Devota shivered and rose. Mrs. Churchill caught her hand.

"Those two have just returned from their daily horseback ride, when, secure from eavesdroppers, they discuss State politics. Did you hear, 'J'y suis, j'y reste?' He lives that historic motto! My husband thinks him the noblest man on earth, despite the fact that as an attorney for various classes, Rexford prepares bills that the Governor sometimes fights stubbornly. A great many years ago, before his political career began, when he was almost obscure, a horrid scandal was hatched against Royal Armitage, who it seems held some professional secret, and rather than betray the real sinner he kept silence, and endured disgrace until an unexpected death-bed confession fully cleared his character; and since then the people in that part of the State have never been able to do enough for him. This is his second term.
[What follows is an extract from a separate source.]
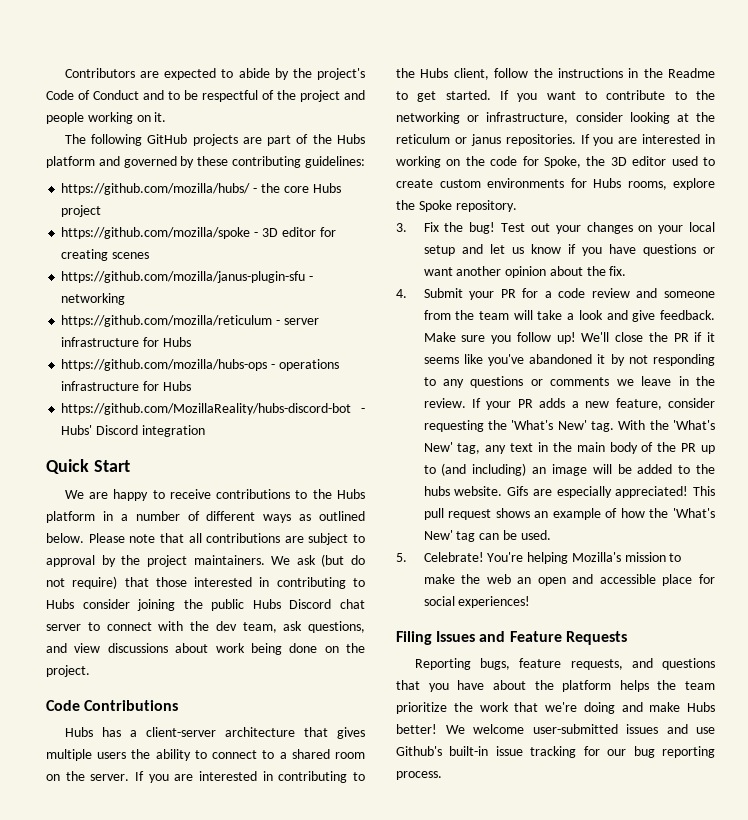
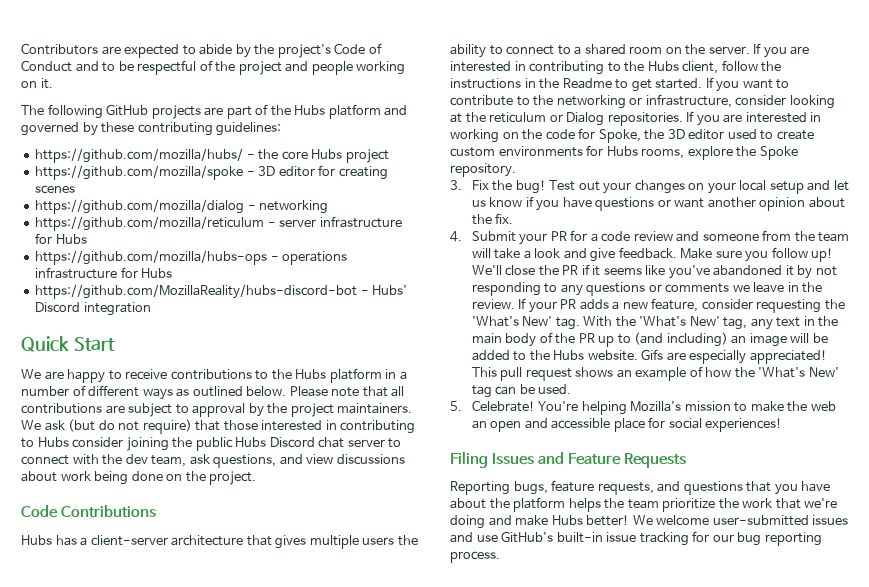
[61,271,306,283] https://github.com/mozilla/janus-plugin-sfu -> [35,199,245,214] https://github.com/mozilla/dialog
[470,134,501,146] janus -> [566,112,605,126] Dialog
[423,486,450,496] hubs -> [553,350,585,360] Hubs
[396,746,442,756] Github's -> [501,531,554,543] GitHub's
Now run away and get ready for battle. You must look your best to-night and have barely time to dress. By the by, speaking of deadly battles, wait a minute. Do you mind telling me why and how you dared to cross swords with my august and formidable cousin, who has half the alphabet in capital letters dangling like a kite's ragged tail after her name, Professor Hannah Barbara Brown?"

"'J'y suis, j'y reste.' He lives that historic motto!"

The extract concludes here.